→ DESCRIPTION OF THE TASK
Give back each line of the material that contains the word "size".

→ TASK INPUT
::::::::::
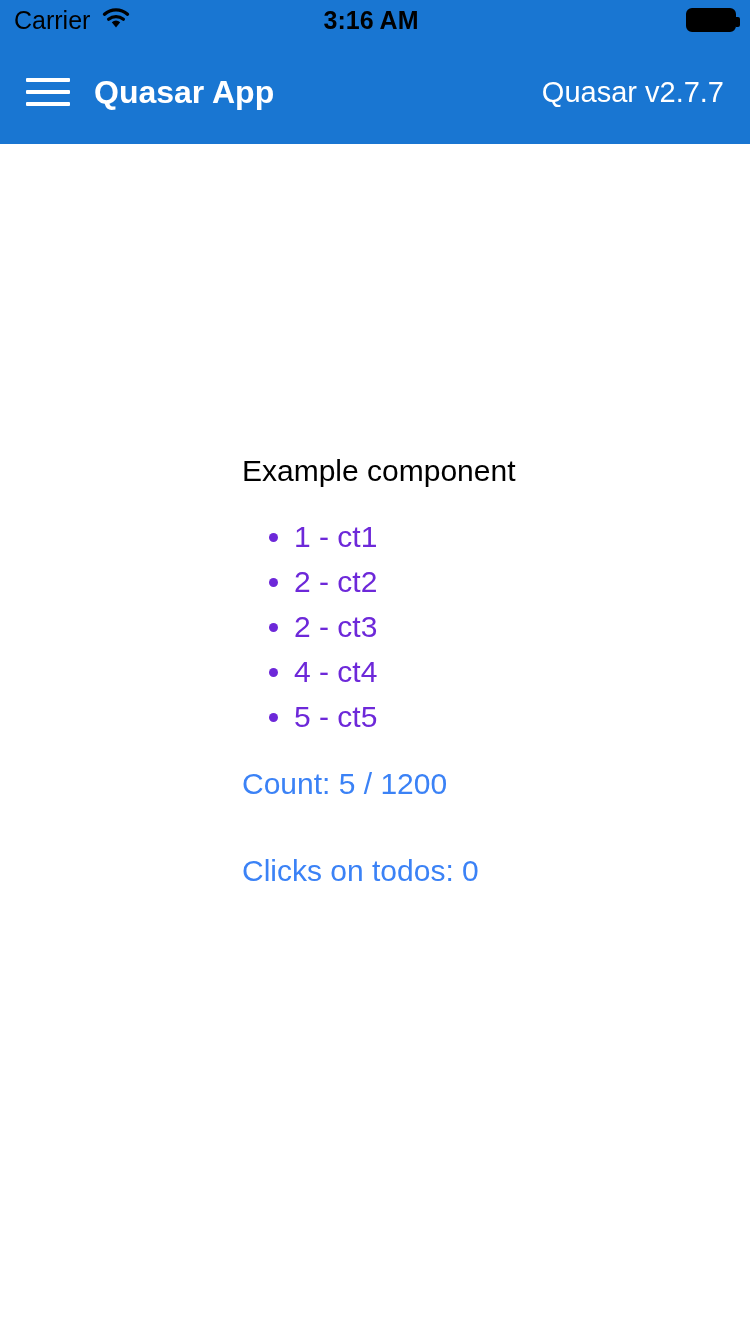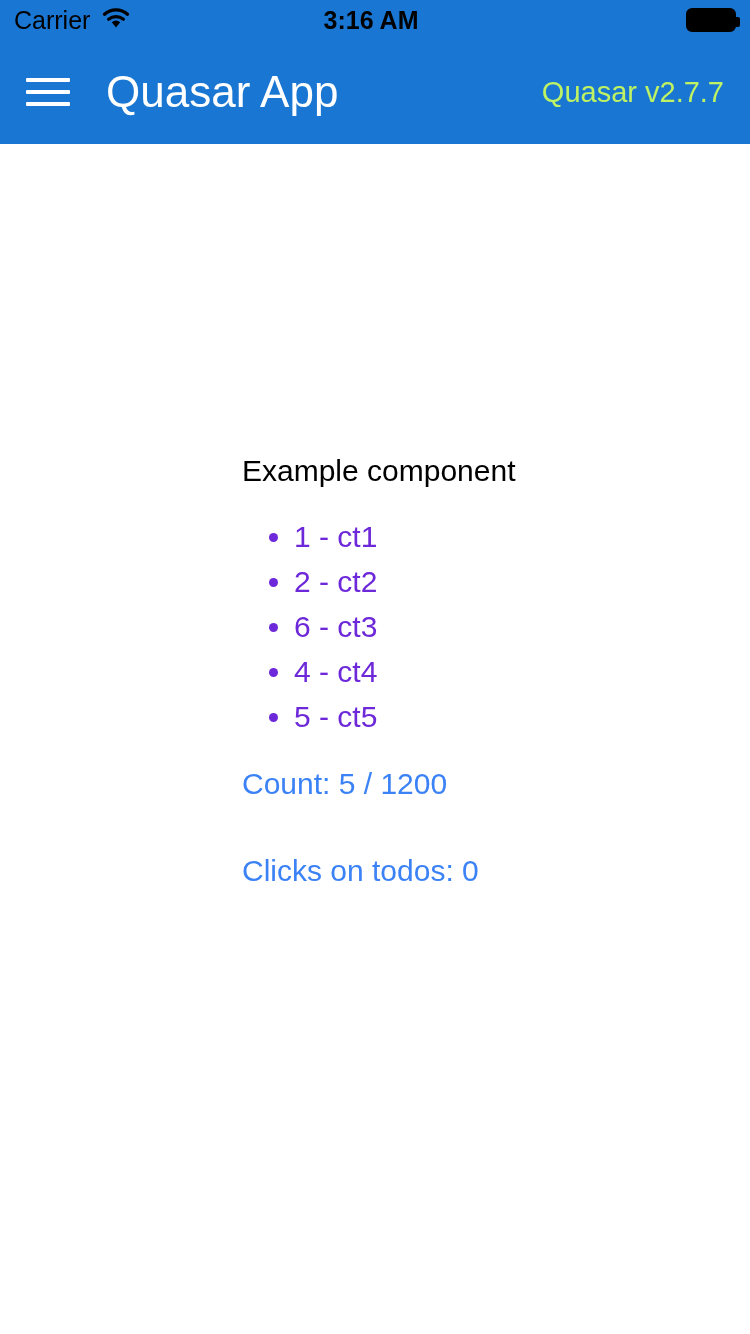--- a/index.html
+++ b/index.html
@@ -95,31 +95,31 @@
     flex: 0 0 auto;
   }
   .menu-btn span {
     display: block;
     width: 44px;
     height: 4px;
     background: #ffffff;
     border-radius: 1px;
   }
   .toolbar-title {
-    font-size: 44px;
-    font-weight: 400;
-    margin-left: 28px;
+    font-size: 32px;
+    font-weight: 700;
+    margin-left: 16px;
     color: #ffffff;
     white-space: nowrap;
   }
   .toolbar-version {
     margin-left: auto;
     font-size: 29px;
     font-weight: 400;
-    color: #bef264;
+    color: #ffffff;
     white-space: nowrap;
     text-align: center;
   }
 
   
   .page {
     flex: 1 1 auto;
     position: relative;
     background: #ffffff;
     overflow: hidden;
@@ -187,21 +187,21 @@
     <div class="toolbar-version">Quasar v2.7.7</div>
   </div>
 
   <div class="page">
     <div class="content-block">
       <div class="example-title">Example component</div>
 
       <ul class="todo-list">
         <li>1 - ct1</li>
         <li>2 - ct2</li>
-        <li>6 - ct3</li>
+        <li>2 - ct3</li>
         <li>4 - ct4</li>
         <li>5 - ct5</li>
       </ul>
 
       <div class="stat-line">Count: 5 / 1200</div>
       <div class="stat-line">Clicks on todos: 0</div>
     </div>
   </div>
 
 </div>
::::::::::
→ RESPONSE FOR THIS EXERCISE
-    font-size: 44px;
+    font-size: 32px;
     font-size: 29px;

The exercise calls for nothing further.